Smart Solutions

Saving Money and Extending Reach Through Partnership with FARO & Ferguson

For the past five years, FARO and Ferguson have embarked on a partnership that benefits both: With FARO equipment, Ferguson has transformed its business model and streamlined workflows—saving time, money, and labor—while FARO continued to gain a foothold in the industries that Ferguson supports. Ferguson plc’s success relies on the company’s ongoing commitment to innovation and its desire to partner with companies like FARO that are dedicated to delivering the very best that reality capture hardware, software, and software as a service (SaaS) has to offer.

When Ferguson plc was founded in 1971, lasers—the technology that underpins so much of the measurement machines that FARO produces and that third parties like Ferguson, the largest U.S. distributor of plumbing supplies, PVF, waterworks, and fire and fabrication products increasingly relies on—were only in the theoretical stages.

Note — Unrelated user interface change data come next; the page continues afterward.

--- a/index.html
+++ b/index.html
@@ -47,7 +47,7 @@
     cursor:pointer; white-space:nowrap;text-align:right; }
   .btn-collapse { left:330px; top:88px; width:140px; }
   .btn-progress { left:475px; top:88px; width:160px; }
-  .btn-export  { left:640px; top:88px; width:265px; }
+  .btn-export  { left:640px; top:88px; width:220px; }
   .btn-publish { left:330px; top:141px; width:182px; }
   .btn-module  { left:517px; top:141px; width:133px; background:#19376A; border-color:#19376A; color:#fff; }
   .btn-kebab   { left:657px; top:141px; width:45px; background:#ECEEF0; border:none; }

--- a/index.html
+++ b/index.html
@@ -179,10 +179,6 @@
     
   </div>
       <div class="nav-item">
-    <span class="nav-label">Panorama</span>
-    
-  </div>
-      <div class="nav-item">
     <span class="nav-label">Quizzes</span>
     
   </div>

In the decades that followed, lasers, in effect, took over the world, embedded into billions of products on land, sea, air, and space.

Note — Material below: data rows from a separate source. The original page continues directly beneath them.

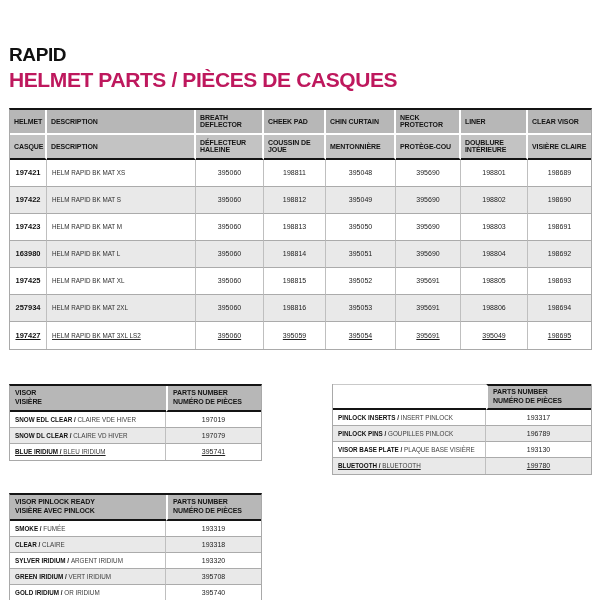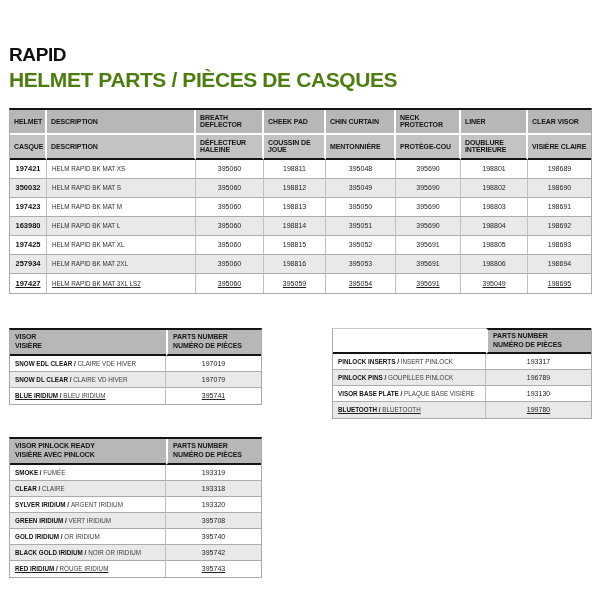--- a/index.html
+++ b/index.html
@@ -9,7 +9,7 @@
 
   
   .title1 { font-size: 19px; font-weight: bold; letter-spacing: -0.4px; line-height: 1.2; color: #111; }
-  .title2 { font-size: 21px; font-weight: bold; letter-spacing: -0.4px; line-height: 1.2; color: #4d7c0f; }
+  .title2 { font-size: 21px; font-weight: bold; letter-spacing: -0.4px; line-height: 1.2; color: #be185d; }
 
   
   .twrap { border: 1px solid #a9a9a9; border-top: 2px solid #141414; display: inline-block; vertical-align: top; }

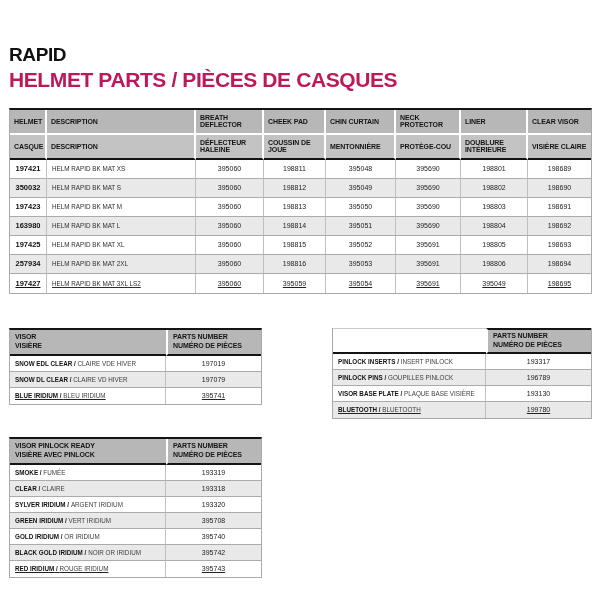--- a/index.html
+++ b/index.html
@@ -29,7 +29,7 @@
   table.main th:last-child { border-right: none; }
   table.main tr.hdr-en th { border-bottom: 2px solid #fff; background: #b7b7b7; }
   table.main tr.hdr-fr th { border-bottom: 2px solid #141414; background: #c3c3c3; }
-  table.main td { height: 19px; text-align: center; }
+  table.main td { height: 27px; text-align: center; }
   table.main td.helm { font-weight: bold; font-size: 7.5px; color: #111; }
   table.main td.desc { text-align: left; font-size: 6.3px; color: #2e2e2e; padding-left: 5px; }
 

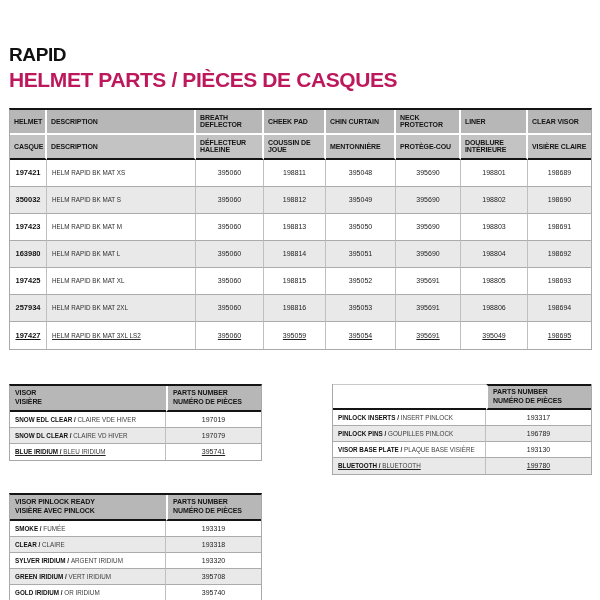--- a/index.html
+++ b/index.html
@@ -106,7 +106,7 @@
           <td>198689</td>
         </tr>
         <tr>
-          <td class="helm">350032</td>
+          <td class="helm">197422</td>
           <td class="desc">HELM RAPID BK MAT S</td>
           <td>395060</td>
           <td>198812</td>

Today, by accurately and quickly capturing the as-built condition of a physical space and rendering that space in a 3D digital domain via point-cloud conversion, Ferguson and its customers can better ensure proper alignment and placement of a wide variety of physical assets, from the very small to the very large. Connected to cloud-based services like FARO’s Sphere XG, these data can be shared, tracked, and monitored by key project stakeholders anywhere in the world, all in real time.

Learn more about construction management SaaS and how it can benefit your business from this Ferguson blog post.

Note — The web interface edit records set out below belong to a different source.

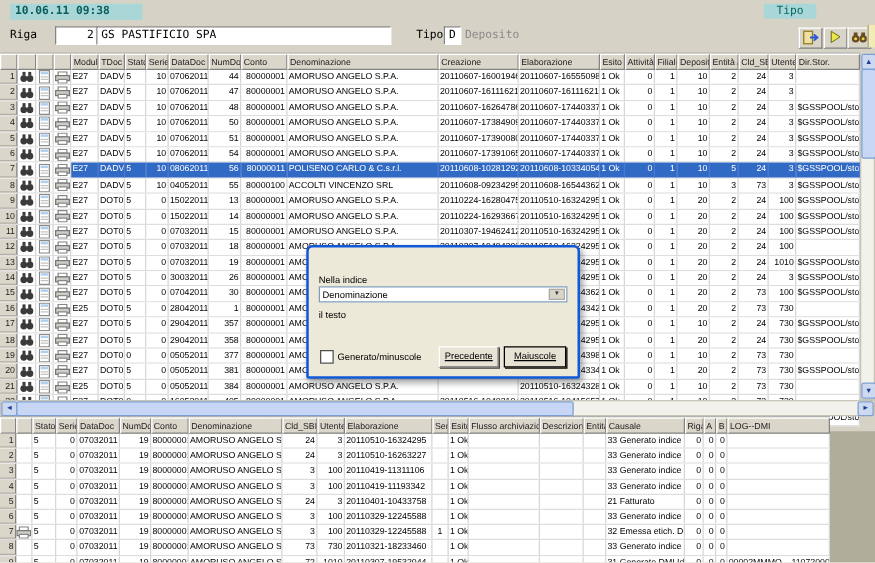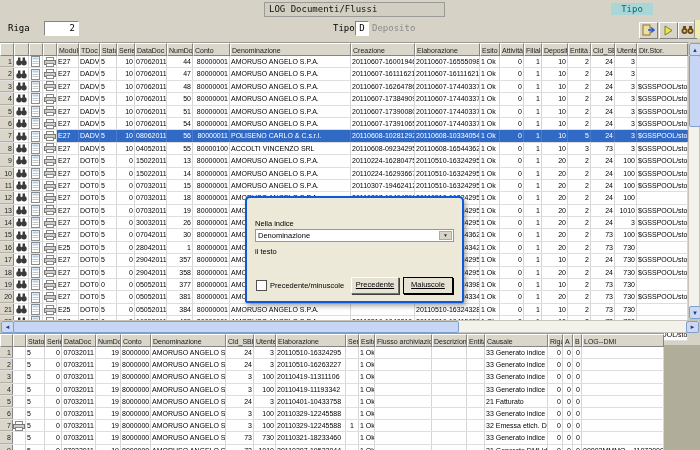--- a/index.html
+++ b/index.html
@@ -69,6 +69,7 @@
 
 <div id="win">
 
+  <div id="datetime" class="abs mono">10.06.11 09:38</div>
   <div id="title" class="abs mono">LOG Documenti/Flussi</div>
   <div id="mode-badge" class="abs mono">Tipo</div>
 

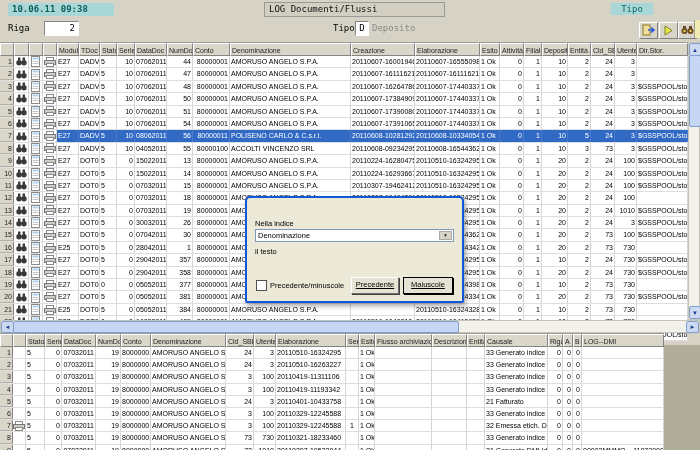--- a/index.html
+++ b/index.html
@@ -70,7 +70,6 @@
 <div id="win">
 
   <div id="datetime" class="abs mono">10.06.11 09:38</div>
-  <div id="title" class="abs mono">LOG Documenti/Flussi</div>
   <div id="mode-badge" class="abs mono">Tipo</div>
 
   <div id="ditta-label" class="abs lbl mono">Riga</div>

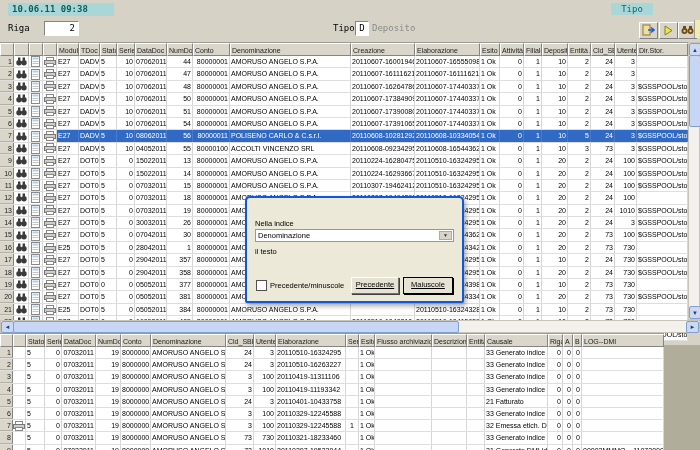--- a/index.html
+++ b/index.html
@@ -74,6 +74,7 @@
 
   <div id="ditta-label" class="abs lbl mono">Riga</div>
   <div id="ditta-code" class="abs field mono">2</div>
+  <div id="ditta-name" class="abs field mono">GS PASTIFICIO SPA</div>
   <div id="tipo-label" class="abs lbl mono">Tipo</div>
   <div id="tipo-code" class="abs field mono">D</div>
   <div id="tipo-desc" class="abs lbl mono">Deposito</div>

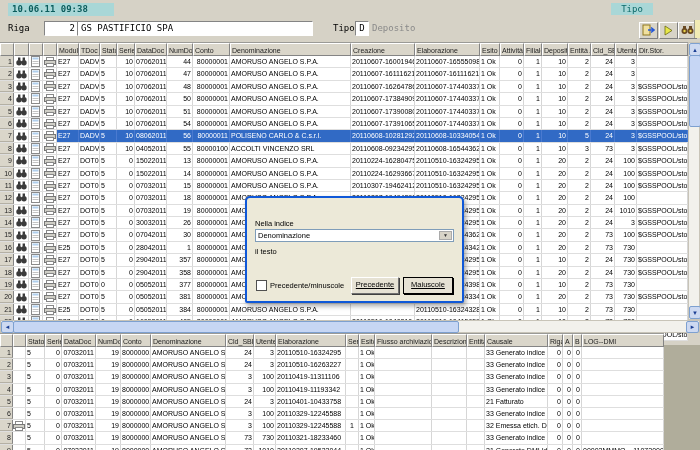--- a/index.html
+++ b/index.html
@@ -1284,7 +1284,7 @@
     </div>
     <div class="dlbl" style="left:8px;top:49px;">il testo</div>
     <div id="dlg-checkbox" style="left:9px;top:82px;"></div>
-    <div class="dlbl" style="left:23px;top:83px;">Precedente/minuscole</div>
+    <div class="dlbl" style="left:23px;top:83px;">Generato/minuscole</div>
     <div class="dbtn" style="left:104px;top:79px;width:46px;">Precedente</div>
     <div class="dbtn" style="left:156px;top:79px;width:48px;border-color:#000;box-shadow:1px 1px 0 #000;">Maiuscole</div>
   </div>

Ferguson relies on a host of FARO equipment, including eight FARO Focus Laser Scanners, the new FARO® Orbis Mobile Laser Scanner, FARO® BuildIT Construction Software, and access to the recently upgraded Sphere XG, a cloud-based digital reality platform that provides users a centralized, collaborative experience across the company’s reality capture and 3D modeling applications. Through Ferguson, FARO has a powerful opportunity to provide a trickle-down impact on numerous subindustries that Ferguson supports, such as the following:

  • Plumbing
  • HVAC installation
  • Waterworks
  • Fire and fabrication
  • Residential and commercial building projects
  • Government, infrastructure, and municipalities

“If you think about any construction environment, you’re going to have measurements from point A to point B,” explained Keith Alcorn, a Ferguson engineering specialist and reality capture manager. “And what scanning allows us to do is to go on to an existing jobsite and collect the data from that environment. It’s gathered in its entirety, where field operators can come back, bring the data into a controlled environment, the shop and office, and then start 3D modeling through and around that scan, because it collects everything from the flange of a pump over to the existing connection of a valve.”

In addition to hardware like the FARO Focus Laser Scanner, which includes Hybrid Reality Capture™, powered by Flash Technology™, a scan mode that combines the accuracy of a 3D scan with the speed of a panoramic camera, and FARO Orbis, powered by GeoSLAM’s proprietary SLAM algorithm, allow Ferguson and its subcontractors to take 360° panoramic photos for general site documentation. Used as part of what Alcorn calls a “field audit kit,” site documentation can take place much earlier in the project scouting process and in a far more coordinated manner than what was once possible.

“It kind of makes us sticky with the client—the likelihood of a customer staying loyal to a brand—and then we just carry the client with us through the whole process,” Alcorn said. “And then when we start going down the road of using LiDAR scanners, like the Focus, using the larger format scanners, we’ll scan the environment and then we inevitably will model in that environment, and we can bring it all together in Sphere XG.”

Arguably it is this all-in-one hardware, software, and SaaS ecosystem that Alcorn and the Ferguson team admire most. In addition, data uploaded to FARO’s cloud platform are wholly owned by the company performing the upload. As a result, customers have full access to viewing and managing the data.

While it is difficult to quantify how much time, money, and labor FARO technology saves Ferguson and their customers, Alcorn estimated that the collective gains are significant, describing it as a mass multiplier effect. If Ferguson can gather the information faster and more accurately, they can get that data into the shops faster and provide their customers with a more expedient return.

Watch the FARO webinar, “Five Tips for Maximizing Profitability With 3D Reality Capture.”

Ferguson recently renewed its partnership with FARO for another three years. Together, the two industry leaders hope to shape the future of 3D laser scanning and the infrastructure, plumbing, appliances, HVAC, fire, and fabrication industries they help support.

While a single ecosystem of hardware and software is where the current conversation lies (versus the siloed nature of data collection), future discussions revolve around building single devices that can essentially “do it all.” Anticipating such developments, Alcorn said he supports “the increased use of scanning and reality capture in such a manner that anybody can use it in any circumstance.”